Konkret will die SVP das Spital Heiden zu einem ambulanten Versorgungszentrum mit Rettungsdienst umbauen. Dieses soll auch die geeignete Zuweisung an spezialisierte Spitäler vornehmen. Die Fraktion fordert, dass in Heiden keine planbaren Eingriffe mehr vorgenommen werden. Gesundheitsökonomen würden bestätigen, dass das Spital Heiden gar nicht alle Fachbereiche anbieten kann. Bundesbern habe in seinen Entscheidungen zum KVG bereits vor Jahren bewusst in Kauf genommen, dass unrentable Landspitäler schliessen müssten, heisst es in der Medienmitteilung weiter. Damit wolle man die steigenden Kosten im Gesundheitswesen bremsen und die Qualität steigern. Das wisse eigentlich auch der Regierungsrat und der Verwaltungsrat mit ihren Fachleuten.

Svar als Bedrohung für die Kantonsfinanzen

Handlungsbedarf sieht die SVP aus verschiedenen Gründen. Keine Gemeinde in Ausserrhoden sei weiter als 20 Kilometer von St. Gallen entfernt. Es stelle sich daher die Frage, ob zwei Spitäler in der heutigen Form mit diesen Distanzen und angesichts zu geringer Fallzahlen sinnvoll seien. Letztlich gehe es darum, ob die Bevölkerung diese Infrastruktur, welche sie nur ungenügend nutze, jährlich mit Millionen finanzieren wolle.

Ohne Gegensteuer werde die heutige Strategie des Svar die Kantonsfinanzen mit in den Abgrund ziehen. In der Medienmitteilung werden in diesem Zusammenhang auf die aufgebrauchten Reserven und das nicht mehr gedeckte Eigenkapital des Spitalverbunds hingewiesen.

Aus diesen Gründen will die SVP nicht zuwarten, bis der Svar wieder auf gesunden Beinen steht und den Turnaround schafft. Nach dem finanziellen Desaster in den Jahren 2015 und 2016 mit einem Defizit von je rund neun Millionen Franken, wurde Anfang Juli über die neue Strategie informiert.
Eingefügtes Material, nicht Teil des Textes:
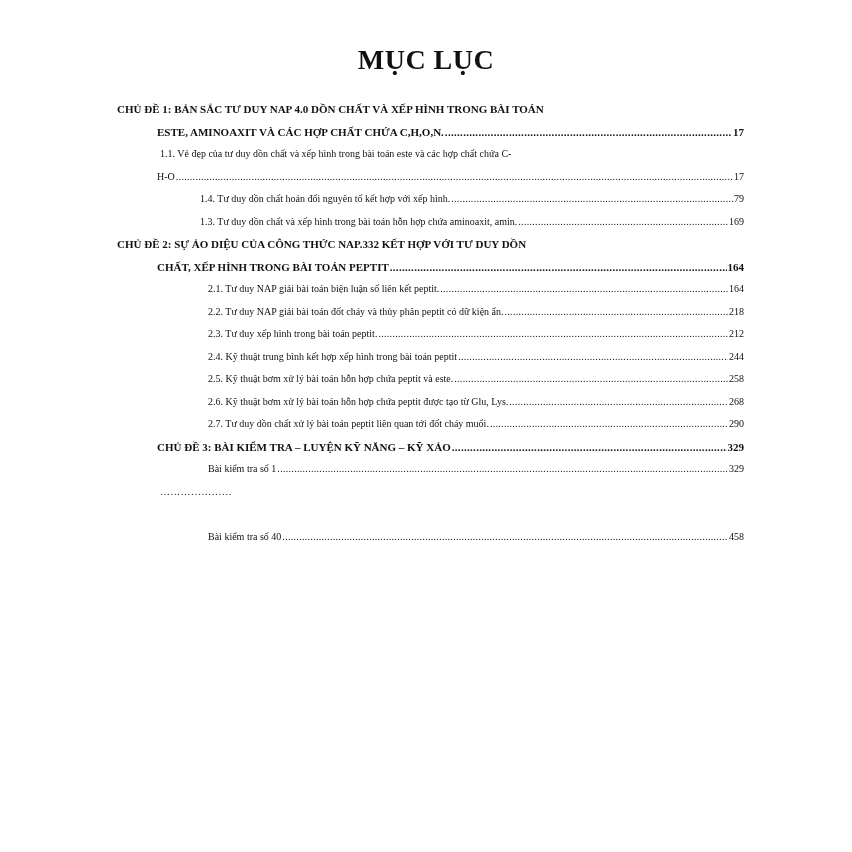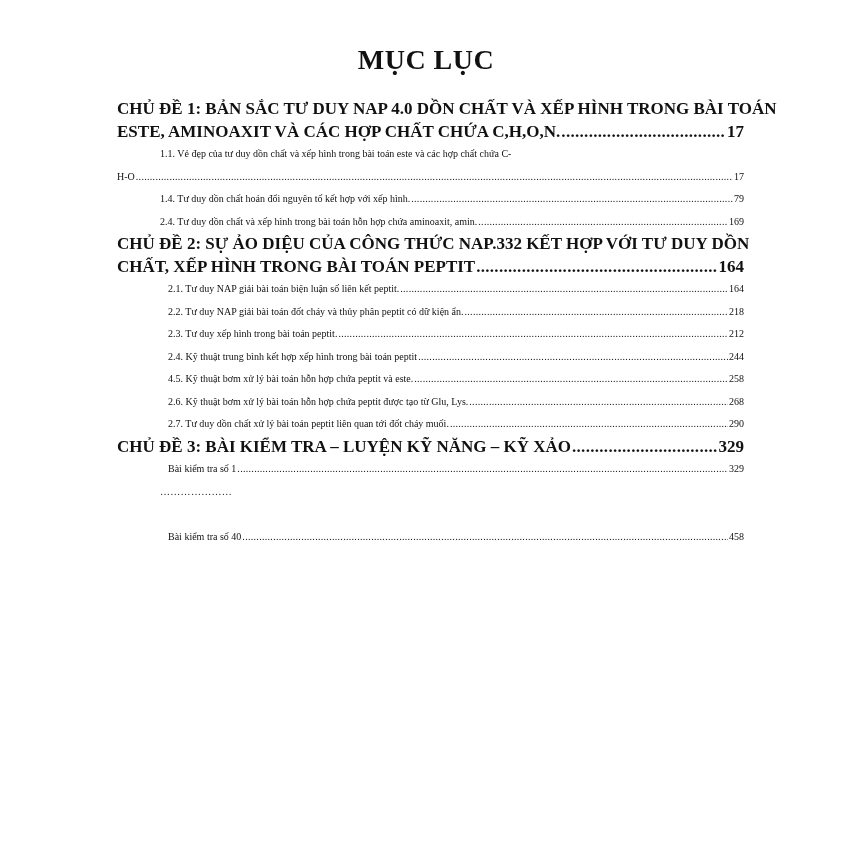--- a/index.html
+++ b/index.html
@@ -2,23 +2,23 @@
 <html><head>
 <meta charset="utf-8">
 <style>
   html, body { margin: 0; padding: 0; background: #ffffff; }
   body { width: 852px; height: 852px; position: relative; overflow: hidden; color: #111111;
          font-family: "Liberation Serif", "DejaVu Serif", serif; }
   .title { position: absolute; top: 44px; left: 0; width: 852px; text-align: center;
            font-size: 28px; font-weight: bold; letter-spacing: 0.5px; }
   .toc { position: absolute; left: 117px; top: 98px; width: 627px; }
   .line { position: relative; height: 22.5px; line-height: 22.5px; font-size: 10px; white-space: nowrap; }
-  .line.h { font-weight: bold; font-size: 17px; }
+  .line.h { font-weight: bold; font-size: 11px; }
   .row { display: flex; align-items: baseline; width: 100%; }
-  .row .txt { flex: 0 0 auto; }
+  .row .txt { flex: 0 0 auto; margin-left: 40px; }
   .row .dots { flex: 1 1 auto; overflow: hidden; margin: 0 1px; }
   .row .dots::before { content: "................................................................................................................................................................................................................................................................................................................................"; letter-spacing: 0.3px; }
   .row .pg { flex: 0 0 auto; }
   .ind1 { padding-left: 43px; }
   .ind2 { padding-left: 51px; }
   .gap { height: 22.5px; }
   .ellip { padding-left: 43px; letter-spacing: 0.3px; }
 </style>
 </head>
 <body>
@@ -52,21 +52,21 @@
   <div class="line ind1">
     <div class="row">
       <span class="txt">1.4. Tư duy dồn chất hoán đổi nguyên tố kết hợp với xếp hình.</span>
       <span class="dots"></span>
       <span class="pg">79</span>
     </div>
   </div>
 
   <div class="line ind1">
     <div class="row">
-      <span class="txt">2.4. Tư duy dồn chất và xếp hình trong bài toán hỗn hợp chứa aminoaxit, amin.</span>
+      <span class="txt">1.3. Tư duy dồn chất và xếp hình trong bài toán hỗn hợp chứa aminoaxit, amin.</span>
       <span class="dots"></span>
       <span class="pg">169</span>
     </div>
   </div>
 
   <div class="line h">
     <span>CHỦ ĐỀ 2: SỰ ẢO DIỆU CỦA CÔNG THỨC NAP.332 KẾT HỢP VỚI TƯ DUY DỒN</span>
   </div>
   <div class="line h">
     <div class="row">
@@ -99,21 +99,21 @@
   </div>
   <div class="line ind2">
     <div class="row">
       <span class="txt">2.4. Kỹ thuật trung bình kết hợp xếp hình trong bài toán peptit</span>
       <span class="dots"></span>
       <span class="pg">244</span>
     </div>
   </div>
   <div class="line ind2">
     <div class="row">
-      <span class="txt">4.5. Kỹ thuật bơm xử lý bài toán hỗn hợp chứa peptit và este.</span>
+      <span class="txt">2.5. Kỹ thuật bơm xử lý bài toán hỗn hợp chứa peptit và este.</span>
       <span class="dots"></span>
       <span class="pg">258</span>
     </div>
   </div>
   <div class="line ind2">
     <div class="row">
       <span class="txt">2.6. Kỹ thuật bơm xử lý bài toán hỗn hợp chứa peptit được tạo từ Glu, Lys.</span>
       <span class="dots"></span>
       <span class="pg">268</span>
     </div>

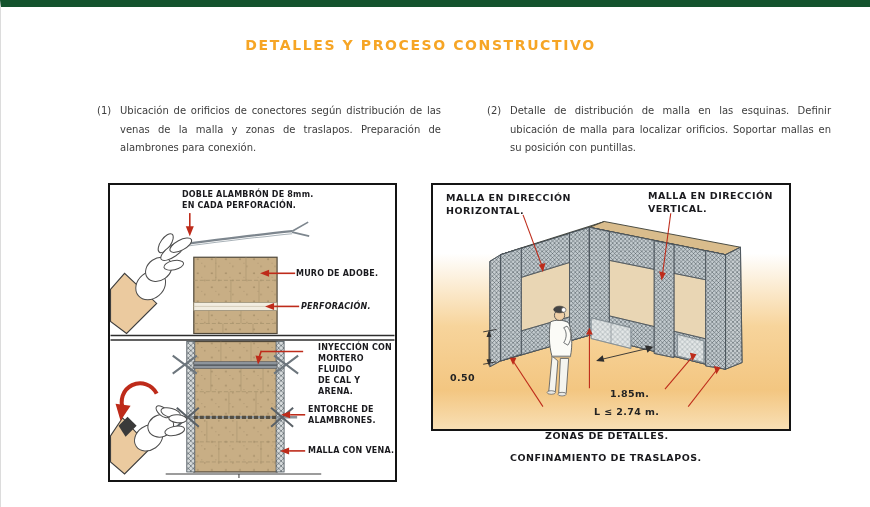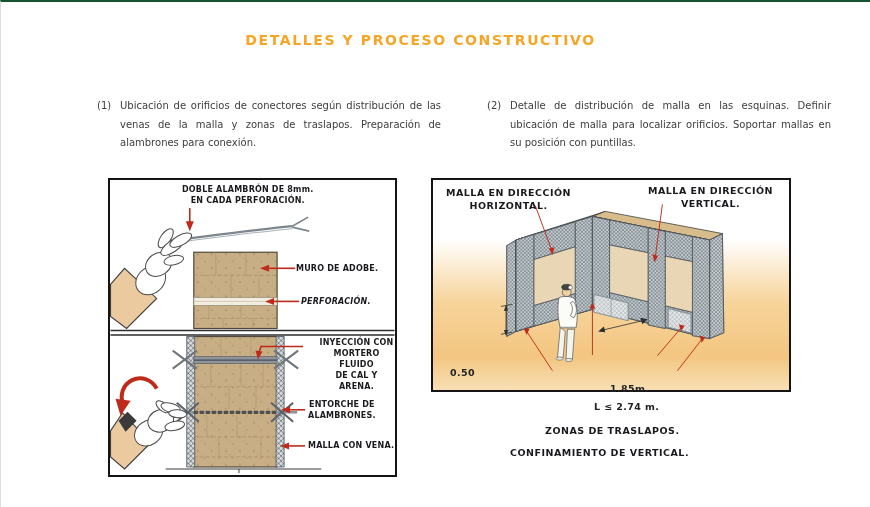--- a/index.html
+++ b/index.html
@@ -1,29 +1,29 @@
 <!DOCTYPE html>
 <html><head>
 <meta charset="utf-8">
 <style>
   html,body{margin:0;padding:0;background:#fff;}
   body{width:870px;height:507px;overflow:hidden;font-family:"DejaVu Sans",sans-serif;}
   .page{position:relative;width:870px;height:507px;background:#fff;box-sizing:border-box;
-        border-top:2px solid #14532d;border-left:1px solid #dcdcdc;}
+        border-top:7px solid #14532d;border-left:1px solid #dcdcdc;}
   .title{position:absolute;left:0;right:30px;top:30px;text-align:center;
          font-size:14px;font-weight:bold;letter-spacing:1.6px;color:#F6A525;}
   .note{position:absolute;top:95px;width:344px;display:flex;font-size:10px;line-height:18.5px;
         color:#3d3d3d;text-align:justify;}
   .note .num{flex:0 0 23px;}
   .note .txt{flex:1;}
   #note1{left:96px;}
   #note2{left:486px;}
-  .fig{position:absolute;top:176px;border:2px solid #141414;box-sizing:border-box;background:#fff;text-align:center;}
+  .fig{position:absolute;top:176px;border:2px solid #141414;box-sizing:border-box;background:#fff;}
   #fig1{left:107px;width:289px;height:299px;}
-  #fig2{left:430px;width:360px;height:214px;
+  #fig2{left:430px;width:360px;height:248px;
         background:linear-gradient(180deg,#ffffff 0%,#ffffff 28%,#f7d49b 58%,#f3c681 84%,#f8dfb4 100%);}
   .fig svg{position:absolute;left:0;top:0;width:100%;height:100%;}
   .lbl{position:absolute;font-weight:bold;color:#1a1a1e;white-space:pre-line;}
   .l8{font-size:8px;line-height:11px;letter-spacing:.2px;}
   .l9{font-size:9.5px;line-height:12.5px;letter-spacing:.5px;}
   .dim{font-size:9.5px;letter-spacing:.4px;color:#232323;}
 </style>
 </head>
 <body>
 
@@ -257,17 +257,17 @@
       </g>
     </svg>
 
     <div class="lbl l9" style="left:13px;top:7px;">MALLA EN DIRECCIÓN
 HORIZONTAL.</div>
     <div class="lbl l9" style="left:215px;top:5px;">MALLA EN DIRECCIÓN
 VERTICAL.</div>
     <div class="lbl dim" style="position:absolute;left:17px;top:187px;font-weight:bold;">0.50</div>
     <div class="lbl dim" style="position:absolute;left:177px;top:203px;font-weight:bold;">1.85m.</div>
     <div class="lbl dim" style="position:absolute;left:161px;top:221px;font-weight:bold;">L ≤ 2.74 m.</div>
-    <div class="lbl l9" style="left:112px;top:245px;">ZONAS DE TRASLAPOS.</div>
-    <div class="lbl l9" style="left:77px;top:267px;">CONFINAMIENTO DE VERTICAL.</div>
+    <div class="lbl l9" style="left:112px;top:245px;">ZONAS DE DETALLES.</div>
+    <div class="lbl l9" style="left:77px;top:267px;">CONFINAMIENTO DE TRASLAPOS.</div>
   </div>
 
 </div>
 
 </body></html>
Kernpunkte sind die vermehrte Zusammenarbeit innerhalb des Svar und die Steigerung der Produktivität. Es stelle sich die Frage, wieso man in so einem Überlebenskampf nicht schon früher auf diese Kernpunkte gesetzt habe, schreibt die SVP. Der Regierungsrat möchte abwarten, ob die neue Strategie greift und der Svar seine Wettbewerbsfähigkeit wieder erlangt. Er strebt aber gleichzeitig die Aufhebung des Baustopps zum Ausbau des Psychiatrischen Zen­trums AR (PZA) an. Damit würden in den folgenden Jahren 13,3 Millionen Franken investiert. Dies zu einer Zeit, wo niemand wisse, wohin die Reise gehe und auch die PZA weit weg von einem wirtschaftlichen Musterbetrieb sei, gibt die SVP zu bedenken. «Zuerst einmal ein Konzept haben, dann investieren, wäre wohl die bessere Politik.» Die Fraktion erwartet, dass die Aufhebung des PZA-Baustopps in der jetzigen ­Situation nicht stattfindet.

Auch die Wirtschaftlichkeit des Spitals Herisau muss nach Ansicht der SVP überprüft und verbessert werden. Es brauche dazu eine Zusammenarbeit über die Kantonsgrenzen hinweg. Beim Spital Herisau könne diese mit St. Gallen und im Fall der PZA mit Zürich oder anderen Ostschweizer Kantonen erfolgen.

Überregionale Strategie gefordert

Die SVP zeichnet ein düsteres Bild der Zukunft: Falls jetzt keine Entscheide gefällt würden, drohe die Schliessung aller Spitäler. Der Kanton müsse der Bevölkerung eine medizinische Grundversorgung anbieten, welche sinnvoll im ostschweizerischen Gesundheitswesen eingebettet sei.